2. Bailout after bailout after bailout. That money HAS to come from somewhere. Either taxes are going to have to be raised to the moon (somwehere in the 50% ballpark) or else look to see a hyperinflation. We have tried to buy our way out of a recession. Every effort put forth to date. Every single one. Has not only NOT solved the problem it was to address, but was actually counterproductive and only made things worse.
3. Forget “growth”. Anyone today who uses that word as a form of hope or expectation is an idiot, plain and simple. This country and our economy has gotten as big as it’s going to get. To predicate our system on an assumption of infinite and perpetual growth and ever escalating consumption just isn’t possible. The planet can’t sustain it. When we start to have a paradign that shifts towards “sustainability” as opposed to “more”, “higher”, and “up”, then and ONLY then can we talk about good times coming back.

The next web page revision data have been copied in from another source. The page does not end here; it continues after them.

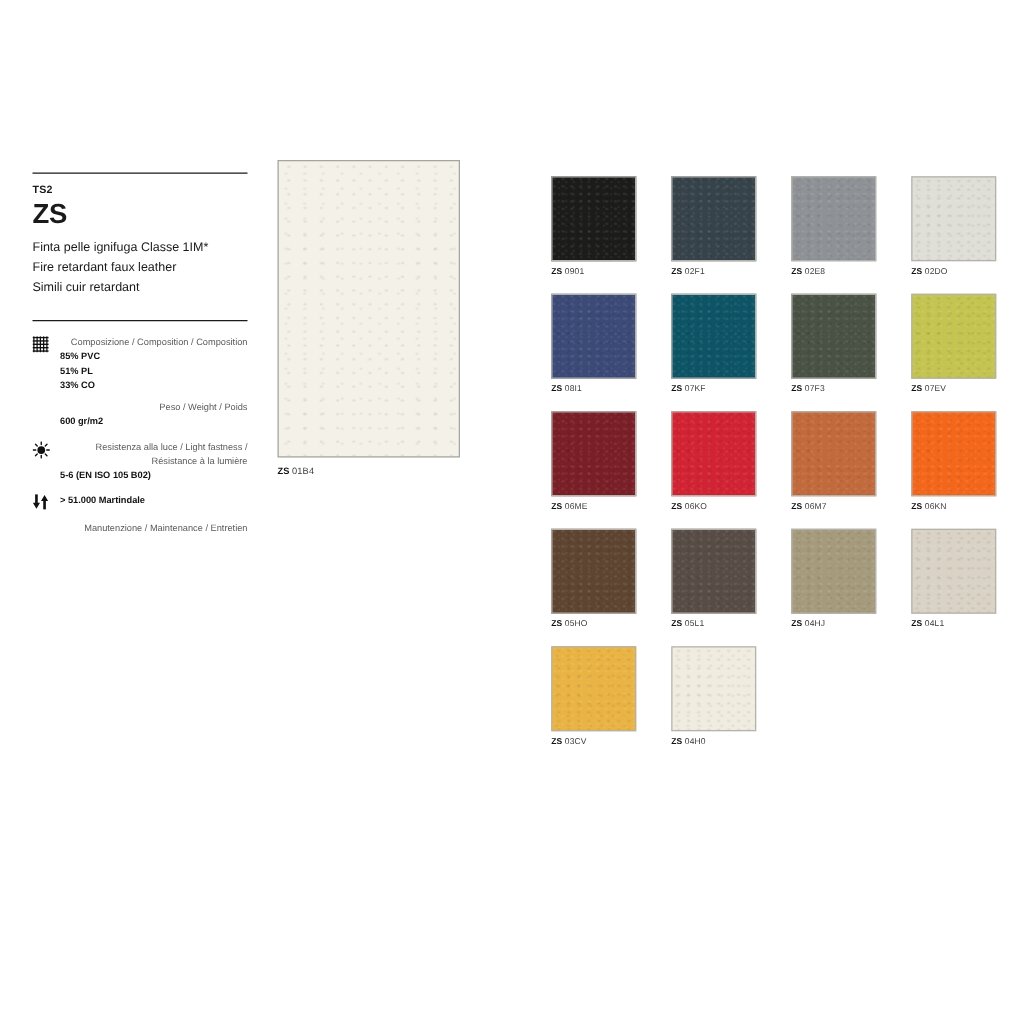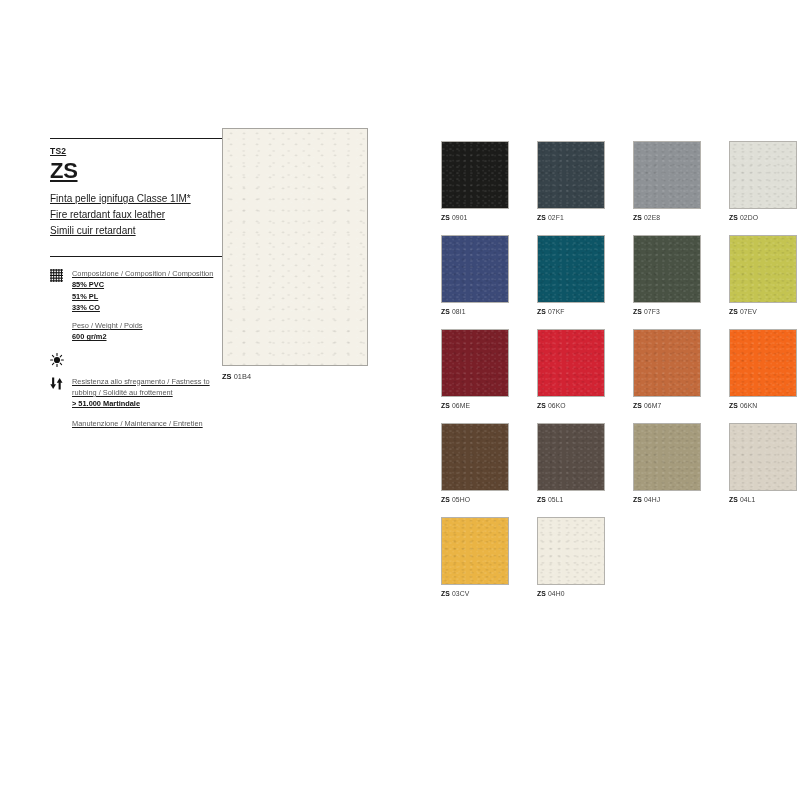"TS2" .info-col { left: 50px -> 26px; text-decoration: underline -> none }
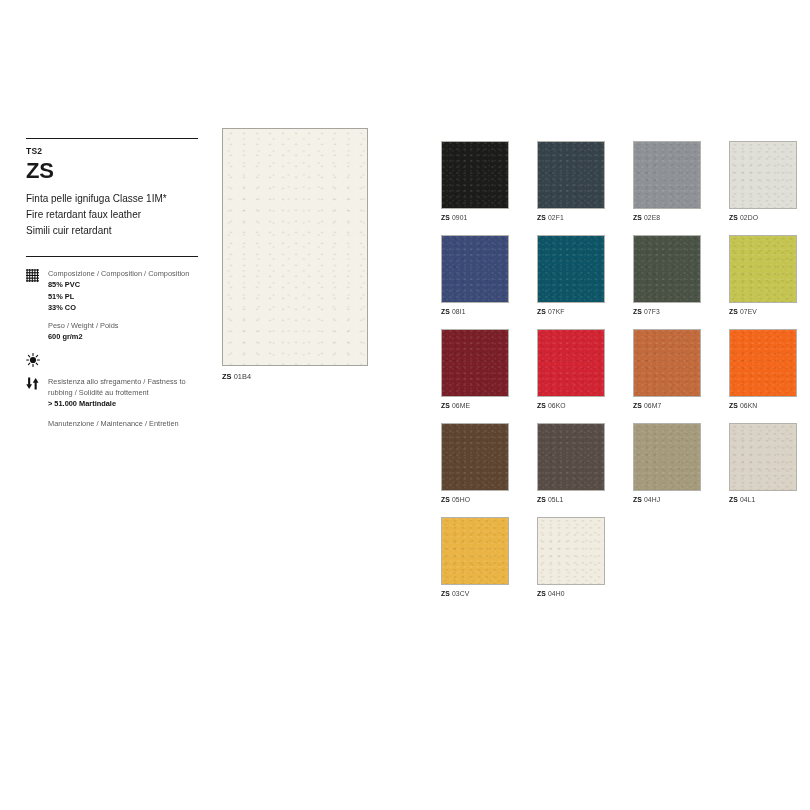"Composizione / Composition / Composition" .spec-label { text-align: none -> right }
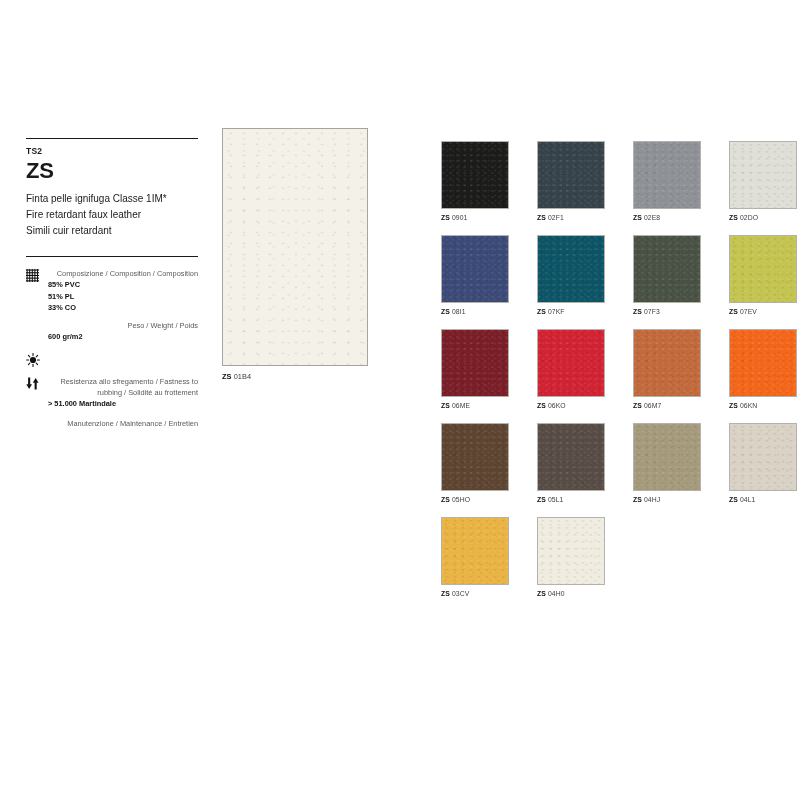"Resistenza alla luce / Light" div.spec-body { html: none -> <div> <div>Resistenza alla luce / Light fastness / Résistance à la lumière</div> <div>5-6 (EN ISO 105 B02)</div> </div> }
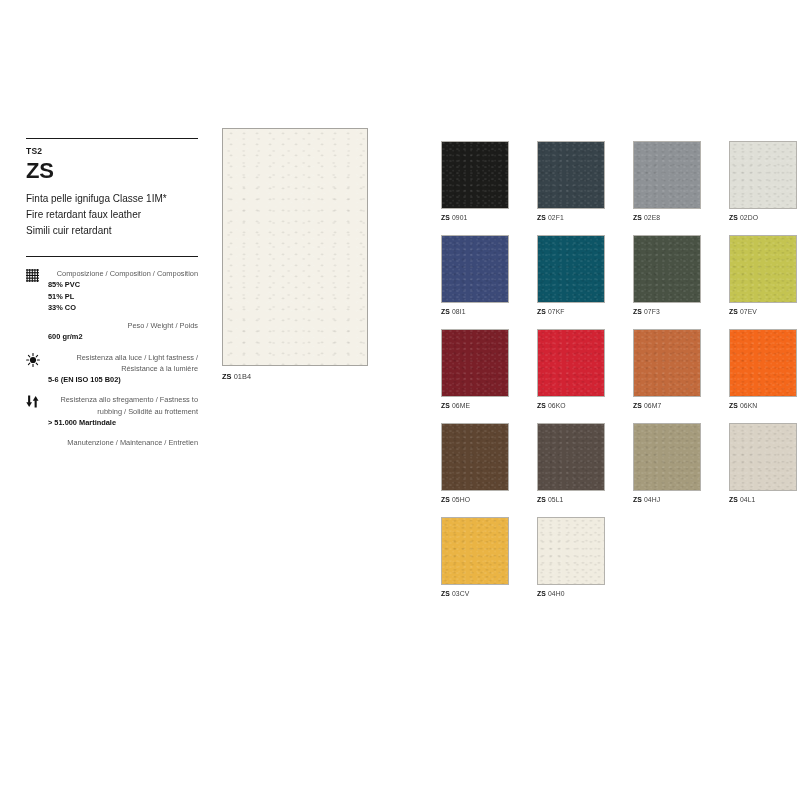"Resistenza allo sfregamento / Fastness" div.spec-label { html: <div>Resistenza allo sfregamento / Fastness to rubbing / Solidité au frottement</div> -> none }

2009 is going to be horrid. We are only seeing the start of big business layoffs, these 500,000 jobs lost in November are going to be looked at as the salad days come late 2009…Get out of debt people, cheaply made plastic goods paid for on plastic cards is not the way to live anymore.








? why does everyone skate the true reason our economy is where it is at.answer-NAFTA-fast track. Our depression started with these two un-American programs. A stimulous package will only benefit China not American workers as everything in our stores are from china.
John I envy you, You work with the most beautiful ladies in the world.